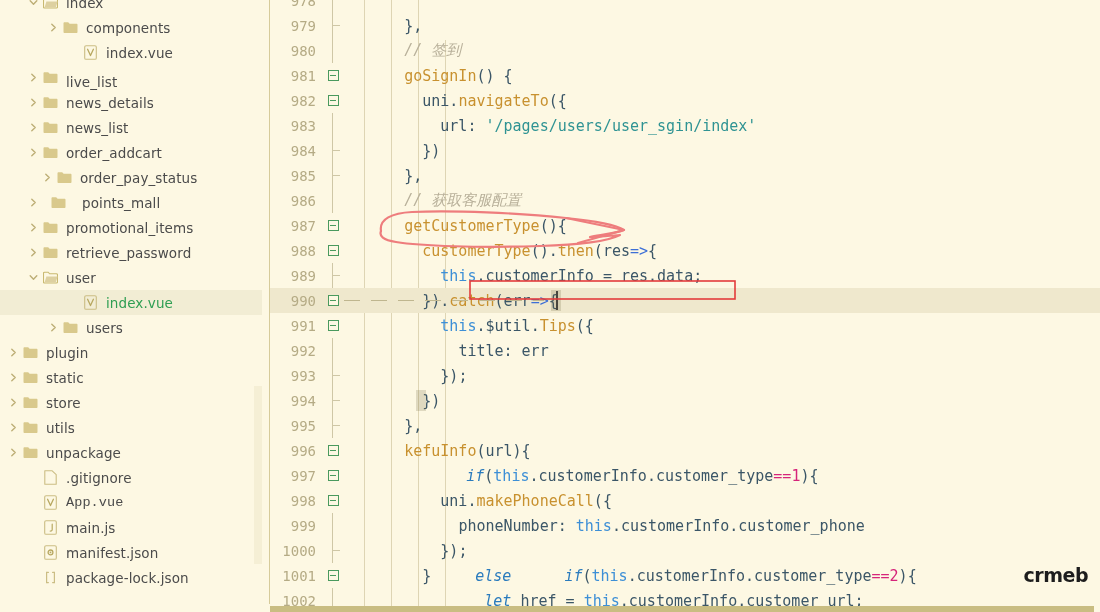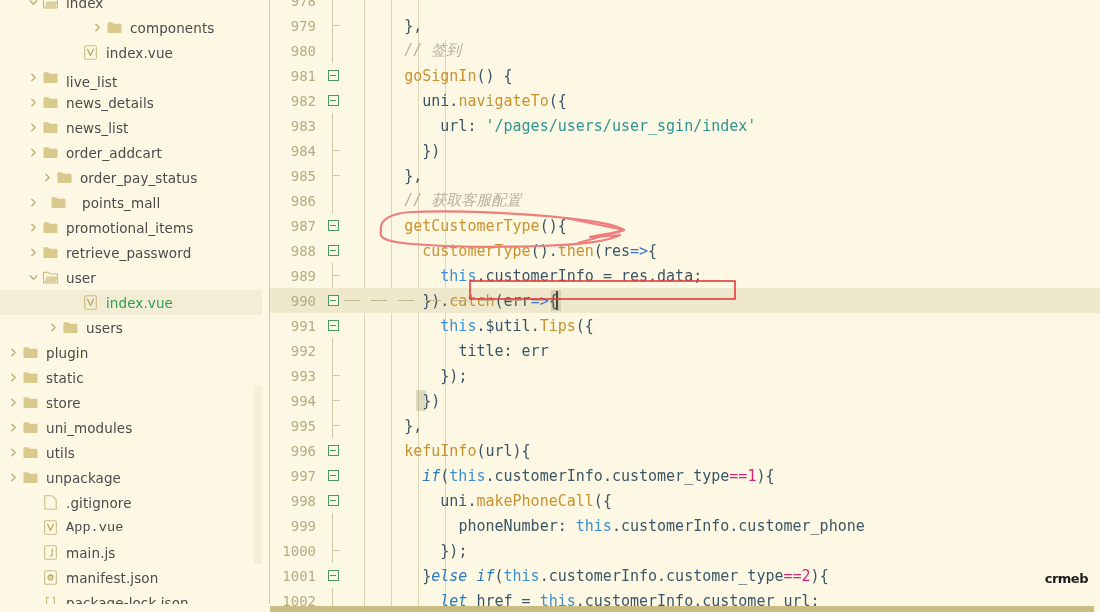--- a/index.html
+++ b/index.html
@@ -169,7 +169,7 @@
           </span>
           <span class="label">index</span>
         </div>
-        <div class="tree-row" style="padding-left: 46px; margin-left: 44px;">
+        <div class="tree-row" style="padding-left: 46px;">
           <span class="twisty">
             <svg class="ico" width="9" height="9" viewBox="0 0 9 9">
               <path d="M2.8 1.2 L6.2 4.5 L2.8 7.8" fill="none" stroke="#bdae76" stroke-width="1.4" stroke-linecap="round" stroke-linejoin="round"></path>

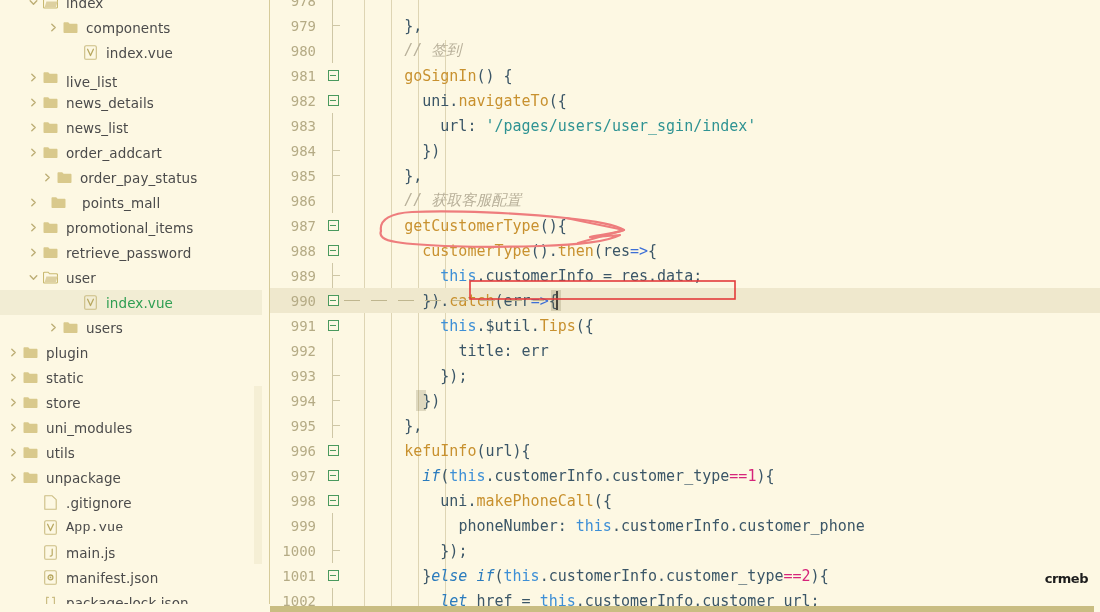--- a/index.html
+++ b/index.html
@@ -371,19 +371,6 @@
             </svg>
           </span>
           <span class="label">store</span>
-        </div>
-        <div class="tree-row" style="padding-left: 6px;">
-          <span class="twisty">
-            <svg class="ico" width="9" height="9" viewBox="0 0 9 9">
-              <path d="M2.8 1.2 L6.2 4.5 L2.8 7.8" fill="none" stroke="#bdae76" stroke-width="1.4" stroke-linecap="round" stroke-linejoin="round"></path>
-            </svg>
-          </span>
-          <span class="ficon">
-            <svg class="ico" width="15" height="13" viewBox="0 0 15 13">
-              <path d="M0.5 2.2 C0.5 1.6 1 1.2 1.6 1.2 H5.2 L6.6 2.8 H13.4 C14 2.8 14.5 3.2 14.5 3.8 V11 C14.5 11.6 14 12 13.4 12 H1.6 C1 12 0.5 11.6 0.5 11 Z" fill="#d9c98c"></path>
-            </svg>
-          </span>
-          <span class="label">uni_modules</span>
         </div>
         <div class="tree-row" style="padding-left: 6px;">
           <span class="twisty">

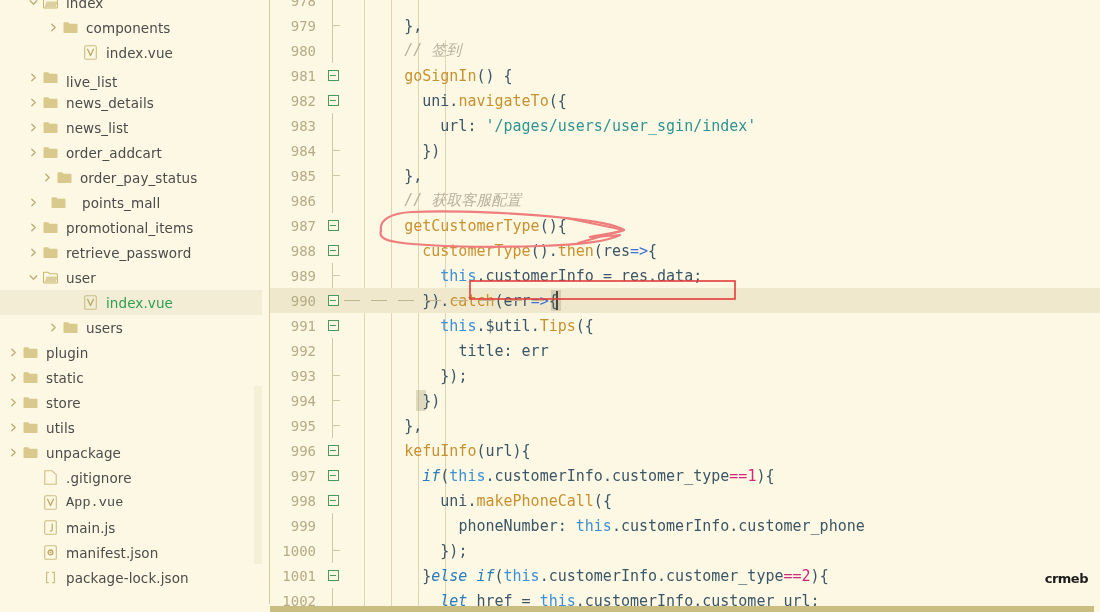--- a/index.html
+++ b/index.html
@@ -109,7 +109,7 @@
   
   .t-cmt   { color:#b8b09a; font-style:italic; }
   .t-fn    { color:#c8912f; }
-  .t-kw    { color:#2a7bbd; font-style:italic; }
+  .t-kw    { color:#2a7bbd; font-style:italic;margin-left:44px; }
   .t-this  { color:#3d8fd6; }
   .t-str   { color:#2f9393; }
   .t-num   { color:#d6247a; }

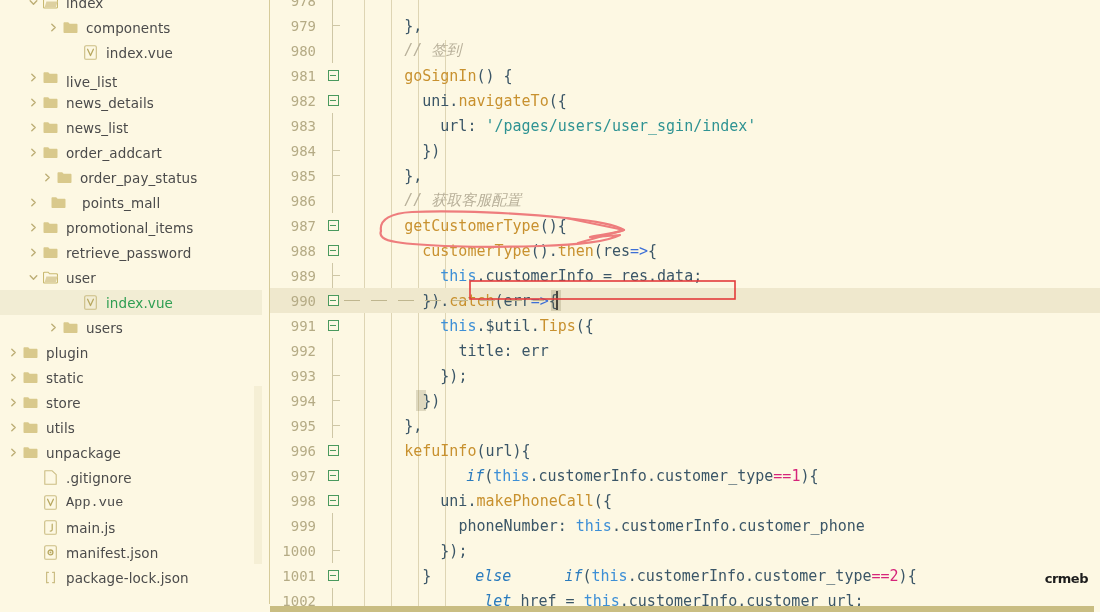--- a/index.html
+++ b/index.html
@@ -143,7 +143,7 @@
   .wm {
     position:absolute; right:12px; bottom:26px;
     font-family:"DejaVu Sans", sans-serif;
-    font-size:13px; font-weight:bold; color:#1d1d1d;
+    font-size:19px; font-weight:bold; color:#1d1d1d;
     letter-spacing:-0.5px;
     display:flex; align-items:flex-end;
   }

· · · ·

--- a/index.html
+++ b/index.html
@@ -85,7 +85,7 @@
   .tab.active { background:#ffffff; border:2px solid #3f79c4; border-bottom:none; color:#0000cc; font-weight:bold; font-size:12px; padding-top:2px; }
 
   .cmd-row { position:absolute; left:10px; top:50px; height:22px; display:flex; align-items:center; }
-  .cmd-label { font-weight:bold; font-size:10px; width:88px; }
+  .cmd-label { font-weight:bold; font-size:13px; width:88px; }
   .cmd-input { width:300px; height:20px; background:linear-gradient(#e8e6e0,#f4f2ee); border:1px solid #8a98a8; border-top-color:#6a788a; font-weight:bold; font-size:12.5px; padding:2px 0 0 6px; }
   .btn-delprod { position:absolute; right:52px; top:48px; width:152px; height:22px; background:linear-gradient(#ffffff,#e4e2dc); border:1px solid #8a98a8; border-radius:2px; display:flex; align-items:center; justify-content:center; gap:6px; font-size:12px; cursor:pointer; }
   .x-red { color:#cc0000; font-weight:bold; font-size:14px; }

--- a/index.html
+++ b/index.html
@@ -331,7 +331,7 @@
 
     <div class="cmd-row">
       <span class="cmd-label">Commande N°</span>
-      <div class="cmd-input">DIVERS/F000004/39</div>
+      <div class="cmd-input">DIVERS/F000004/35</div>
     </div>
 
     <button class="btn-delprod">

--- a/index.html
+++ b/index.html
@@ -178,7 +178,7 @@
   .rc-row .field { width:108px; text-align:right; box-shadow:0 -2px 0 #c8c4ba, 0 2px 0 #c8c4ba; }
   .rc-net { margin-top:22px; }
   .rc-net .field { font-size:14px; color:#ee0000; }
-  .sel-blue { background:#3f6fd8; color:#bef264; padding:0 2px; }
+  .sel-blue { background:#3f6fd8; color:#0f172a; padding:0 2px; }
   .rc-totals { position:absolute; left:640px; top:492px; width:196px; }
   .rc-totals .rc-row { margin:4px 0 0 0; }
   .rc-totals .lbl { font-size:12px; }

· · · ·

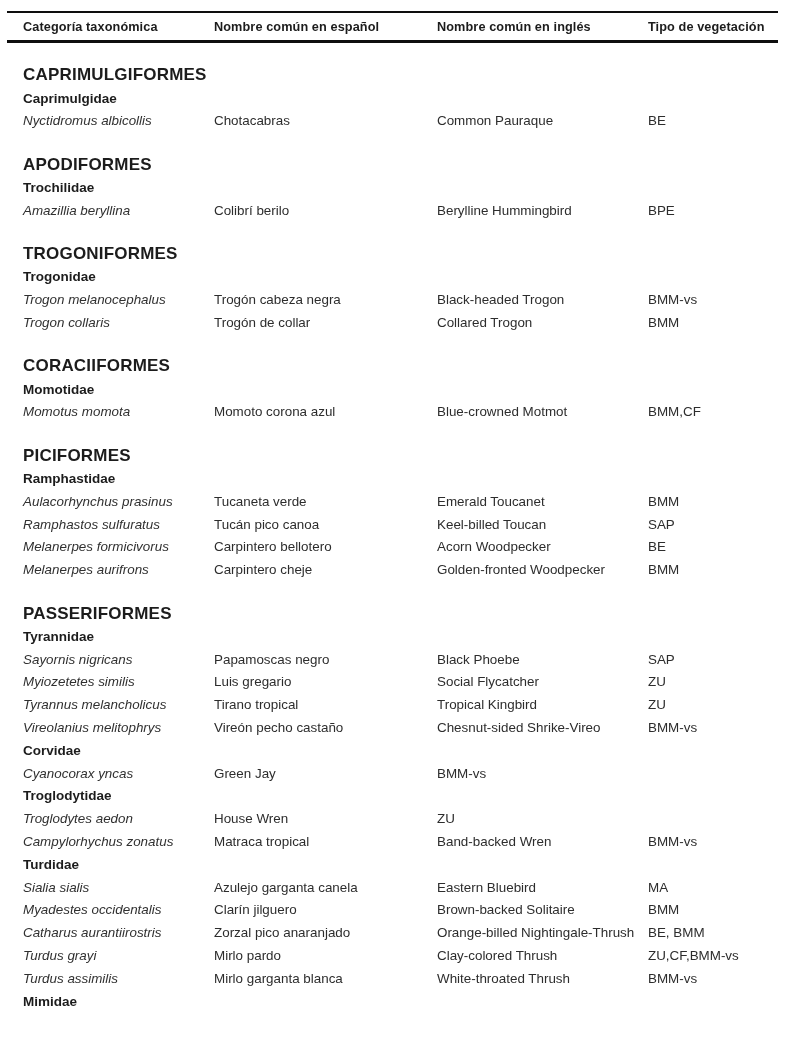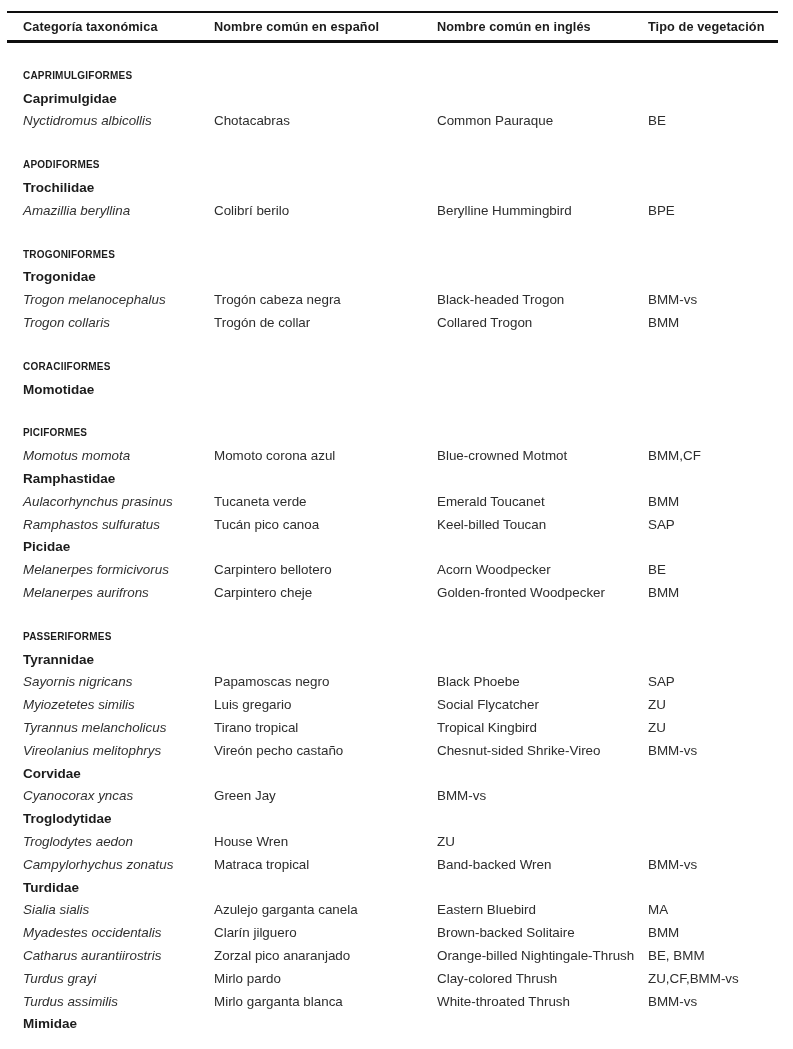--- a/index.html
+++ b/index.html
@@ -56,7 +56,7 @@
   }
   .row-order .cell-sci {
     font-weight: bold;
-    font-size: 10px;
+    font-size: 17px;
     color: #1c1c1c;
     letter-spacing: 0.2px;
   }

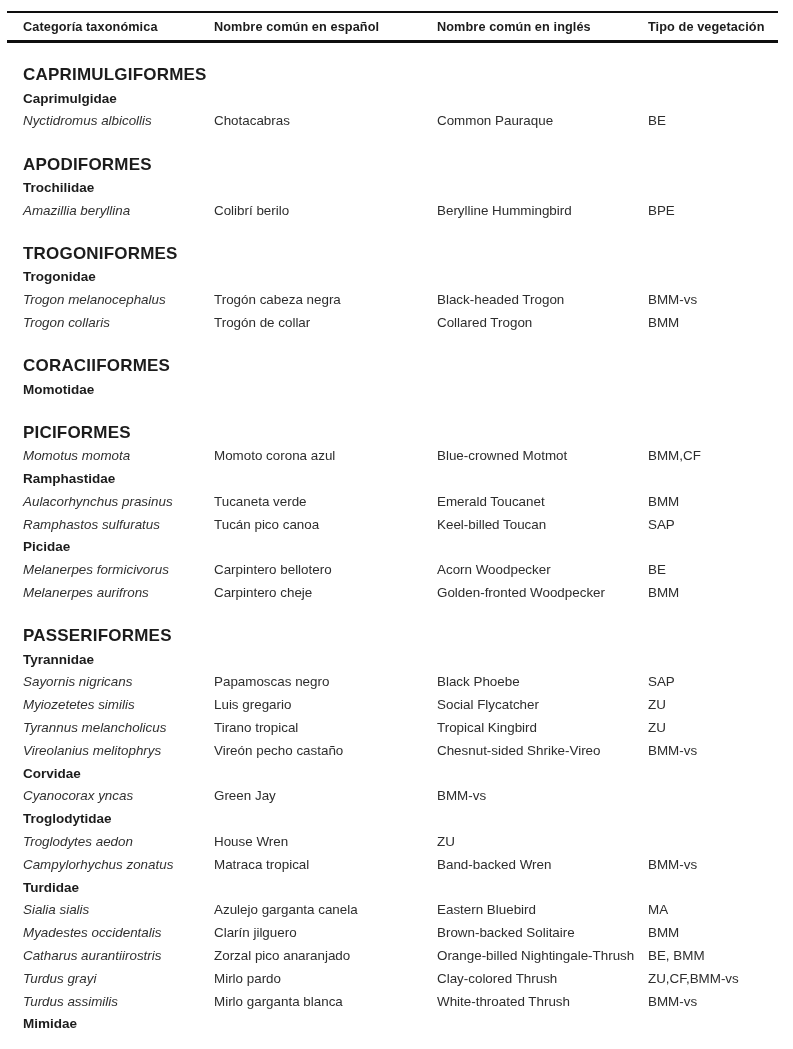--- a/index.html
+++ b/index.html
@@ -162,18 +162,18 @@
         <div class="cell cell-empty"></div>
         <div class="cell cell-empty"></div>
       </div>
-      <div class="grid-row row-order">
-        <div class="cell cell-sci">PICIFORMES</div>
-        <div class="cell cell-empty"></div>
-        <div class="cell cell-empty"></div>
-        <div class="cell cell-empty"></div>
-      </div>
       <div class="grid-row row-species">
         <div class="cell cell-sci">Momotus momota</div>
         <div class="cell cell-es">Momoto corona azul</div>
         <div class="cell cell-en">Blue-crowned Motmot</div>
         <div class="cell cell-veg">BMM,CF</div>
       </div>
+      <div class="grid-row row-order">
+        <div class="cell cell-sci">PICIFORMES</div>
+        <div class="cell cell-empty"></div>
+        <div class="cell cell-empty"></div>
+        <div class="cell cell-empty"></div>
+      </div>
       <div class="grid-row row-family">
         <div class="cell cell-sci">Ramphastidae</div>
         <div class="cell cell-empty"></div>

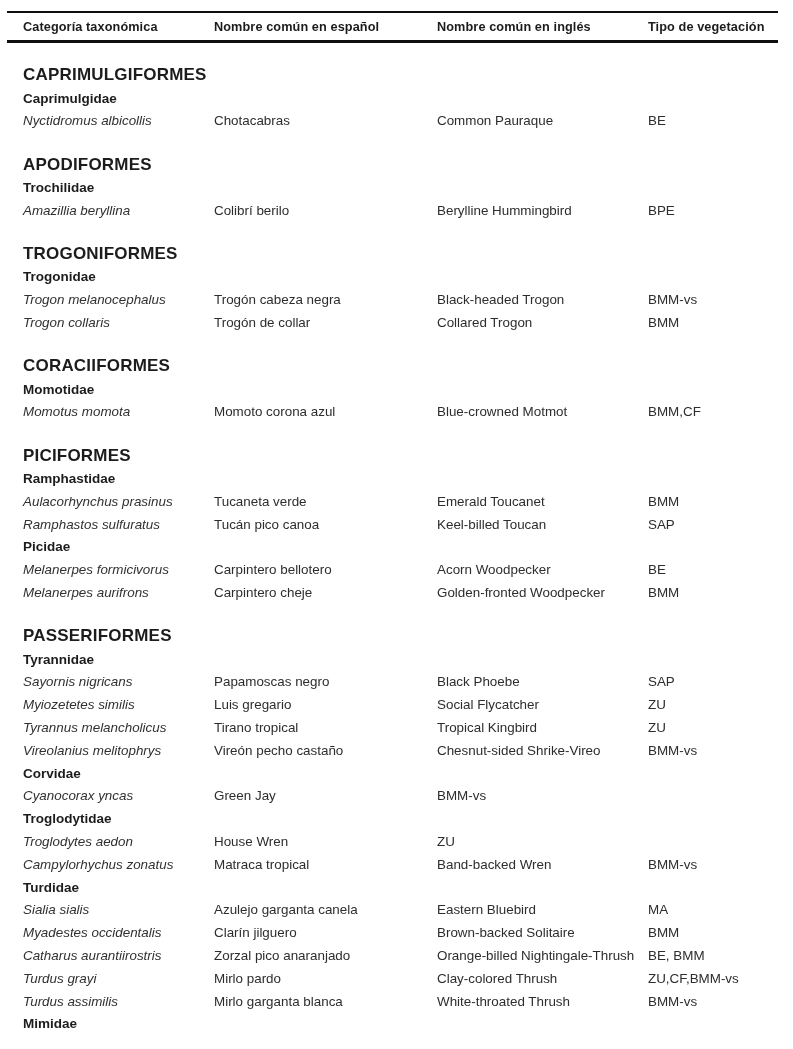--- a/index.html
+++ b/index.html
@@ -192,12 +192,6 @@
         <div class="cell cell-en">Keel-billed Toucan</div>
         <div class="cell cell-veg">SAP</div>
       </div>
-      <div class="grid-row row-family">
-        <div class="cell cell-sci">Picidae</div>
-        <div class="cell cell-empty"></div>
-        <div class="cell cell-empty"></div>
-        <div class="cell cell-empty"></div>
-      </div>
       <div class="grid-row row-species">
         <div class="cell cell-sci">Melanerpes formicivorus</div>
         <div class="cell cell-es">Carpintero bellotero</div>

· · · ·

DIRECTIONS. The answer must be a single number: how many lines above contain "letter".

SOLUTION BELOW. 2